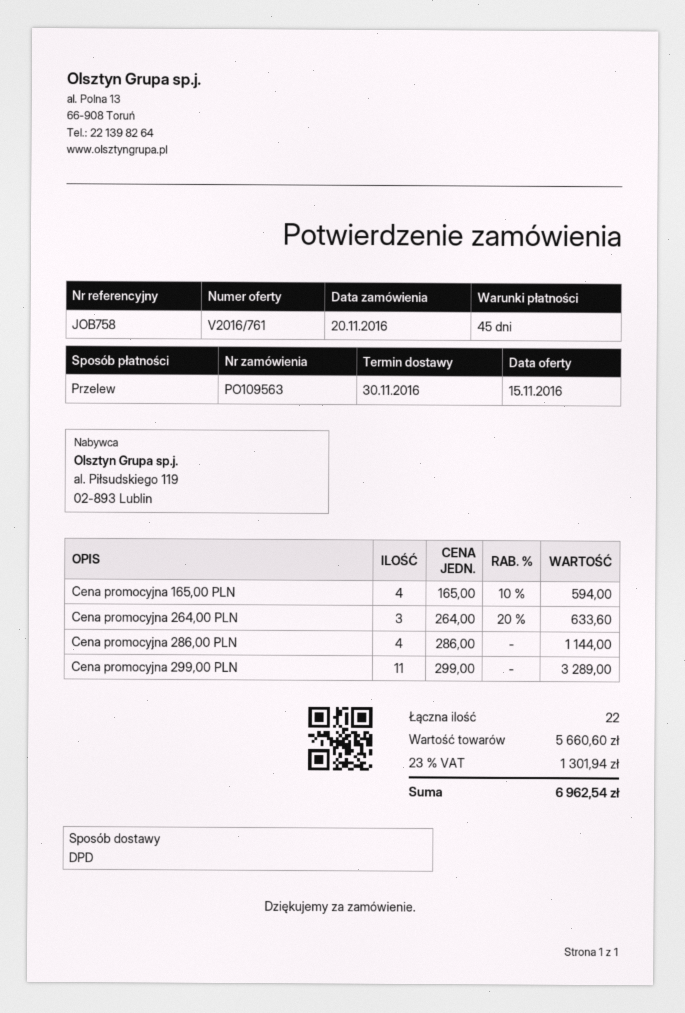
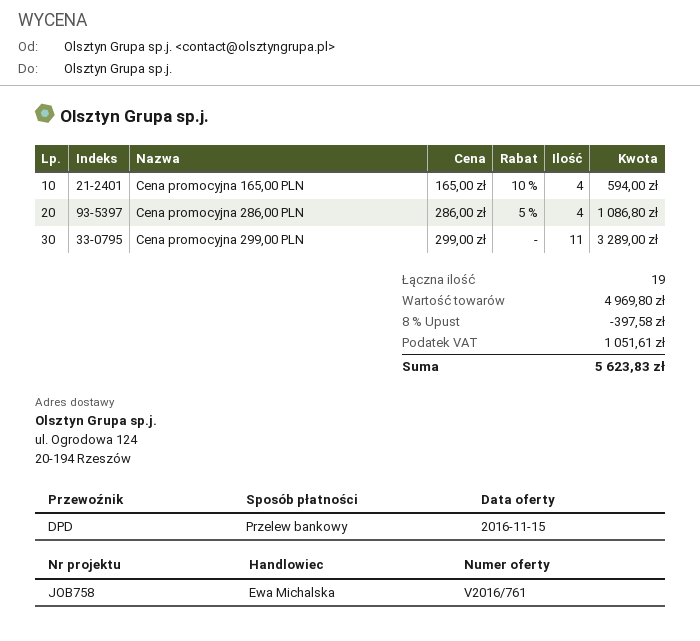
Cena promocyjna 264,00 PLN: 3 x 264.00 - 20% = 633.60 -> none
Cena promocyjna 286,00 PLN: 4 x 286.00 = 1144.00 -> 4 x 286.00 - 5% = 1086.80
total quantity: 22 -> 19
subtotal: 5660.60 -> 4969.80
discount: none -> 8% = 397.58
tax: 1301.94 -> 1051.61
total: 6962.54 -> 5623.83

****

#### What you need to do
Match on "promocyjna": copy every line in the records that has it.

#### Task output
Cena promocyjna 264,00 PLN: 3 x 264.00 - 20% = 633.60 -> none
Cena promocyjna 286,00 PLN: 4 x 286.00 = 1144.00 -> 4 x 286.00 - 5% = 1086.80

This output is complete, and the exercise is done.